キナリ木工所は2011年、個人の家具工房としてスタートしました。

10年の印刷会社の企画制作職を経て、飛騨高山へ家族で移住し、1年の木工芸術スクールでの学びを経ての開業です。

普通はどこかのメーカーに勤めたり工房での修行的なものがあるものなので、いきなり始めることには「やめたほうがいい」というお話もありましたが、その時33歳だった私は、「今始めないと勢いがつかない!」という焦燥感もあり、ノウハウのかけらもないところからのスタートを切りました。

日本中、どこでもよかったのですが、飛騨には家具の材となる広葉樹があり、家具に携わる先輩や仲間もたくさんいることが心強かったのが、ここで工房を構えた理由です。

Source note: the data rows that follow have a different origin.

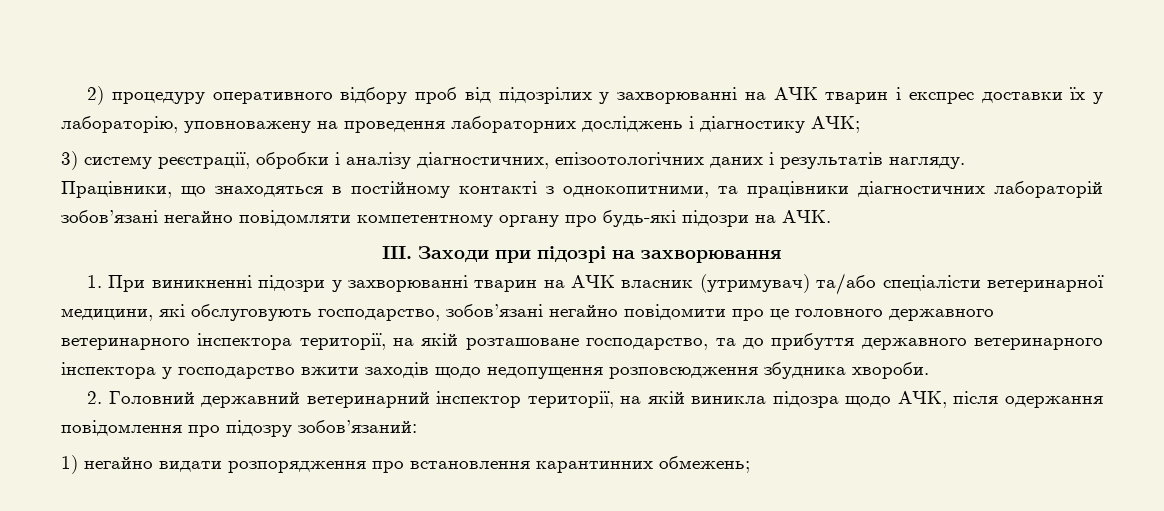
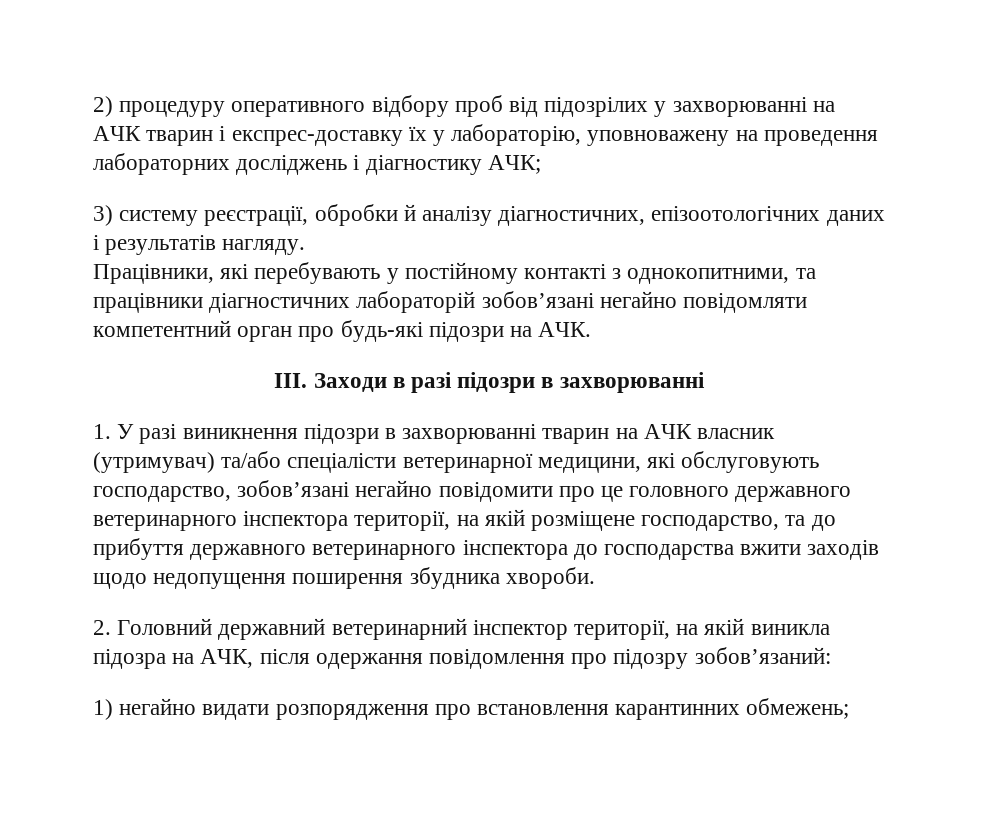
- 2) процедуру оперативного відбору проб від підозрілих у захворюванні на АЧК тварин і експрес доставки їх у лабораторію, уповноважену на проведення лабораторних досліджень і діагностику АЧК;
+ 2) процедуру оперативного відбору проб від підозрілих у захворюванні на АЧК тварин і експрес-доставку їх у лабораторію, уповноважену на проведення лабораторних досліджень і діагностику АЧК;
- 3) систему реєстрації, обробки і аналізу діагностичних, епізоотологічних даних і результатів нагляду.
+ 3) систему реєстрації, обробки й аналізу діагностичних, епізоотологічних даних і результатів нагляду.
- Працівники, що знаходяться в постійному контакті з однокопитними, та працівники діагностичних лабораторій зобов’язані негайно повідомляти компетентному органу про будь-які підозри на АЧК.
+ Працівники, які перебувають у постійному контакті з однокопитними, та працівники діагностичних лабораторій зобов’язані негайно повідомляти компетентний орган про будь-які підозри на АЧК.
- ІІI. Заходи при підозрі на захворювання
- 1. При виникненні підозри у захворюванні тварин на АЧК власник (утримувач) та/або спеціалісти ветеринарної медицини, які обслуговують господарство, зобов’язані негайно повідомити про це головного державного ветеринарного інспектора території, на якій розташоване господарство, та до прибуття державного ветеринарного інспектора у господарство вжити заходів щодо недопущення розповсюдження збудника хвороби.
+ ІІI. Заходи в разі підозри в захворюванні
+ 1. У разі виникнення підозри в захворюванні тварин на АЧК власник (утримувач) та/або спеціалісти ветеринарної медицини, які обслуговують господарство, зобов’язані негайно повідомити про це головного державного ветеринарного інспектора території, на якій розміщене господарство, та до прибуття державного ветеринарного інспектора до господарства вжити заходів щодо недопущення поширення збудника хвороби.
- 2. Головний державний ветеринарний інспектор території, на якій виникла підозра щодо АЧК, після одержання повідомлення про підозру зобов’язаний:
+ 2. Головний державний ветеринарний інспектор території, на якій виникла підозра на АЧК, після одержання повідомлення про підозру зобов’язаний:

自分で考えたやり方で、自分で絞り出したデザインで家具を作り、ブログに掲載したり展示会に軽トラに家具を満載していってみたり。

今思えば無謀ともいえるチャレンジを経て、ありがたいことにオーダー家具の注文も待っていただくほどにいただけるようになりました。

しかし、同時にその頃、課題を抱えていました。丁寧に、1点1点のオーダーに応えるうち、設計の時間は増え、制作も毎回が新作のような1点ものだったり。そのくせ家具の値段は特別なオーダー家具の料金をいただいていなかったため、忙しいのに貯金が減る、というどうしようもない状況がありました。

その頃、家具メーカーに勤め、縫製と椅子張りの仕事をしていた妻と、「せっかくだからソファとかも作れるし、ミシンを買おう」と、最初の工業用ミシンを購入。木工と縫製を生かした小物ができないか、という単純な発想から生まれたのが、帆布と布のペンスタンドでした。

家具を展示する展示会に持っていき、展示したところ、お客さんからの反響が思った以上で、売れる。これはいい、と次にペントレイ、ペンケースと新商品に取り組むうち、「こっちで勝負してもいいんじゃないか。それくらいの可能性がある」と仲間からも言われていました。

家具に集中すれば小物が止まり、小物に集中すれば家具が止まる。両立に悩んだ上に、家具の収益構造の課題もあり、一旦小物作りに専念する、ということを決めたのが4年ほど前だったと思います。

6年前には工房の移転とキナリテンのオープンもあり、そこから今のペンスタンドケースやバッグなど、新たなアイテムも生まれました。

家具作りの技術を生かしながら、これまでなかった新しいものを生み出し、またお店では飛騨になかった本やアイテムを紹介したい。

もちろん、家具は私にとって特別なもので、じっくり取り組むべきものです。またチャレンジするときを伺いつつ、昨年より妻も合流し、キナリ木工所は2021年に10年の区切りを迎えました。

そして今、お店のリニューアルとECサイトのオープンです。

11年目のキナリ木工所。飛騨高山でものづくりを続けています。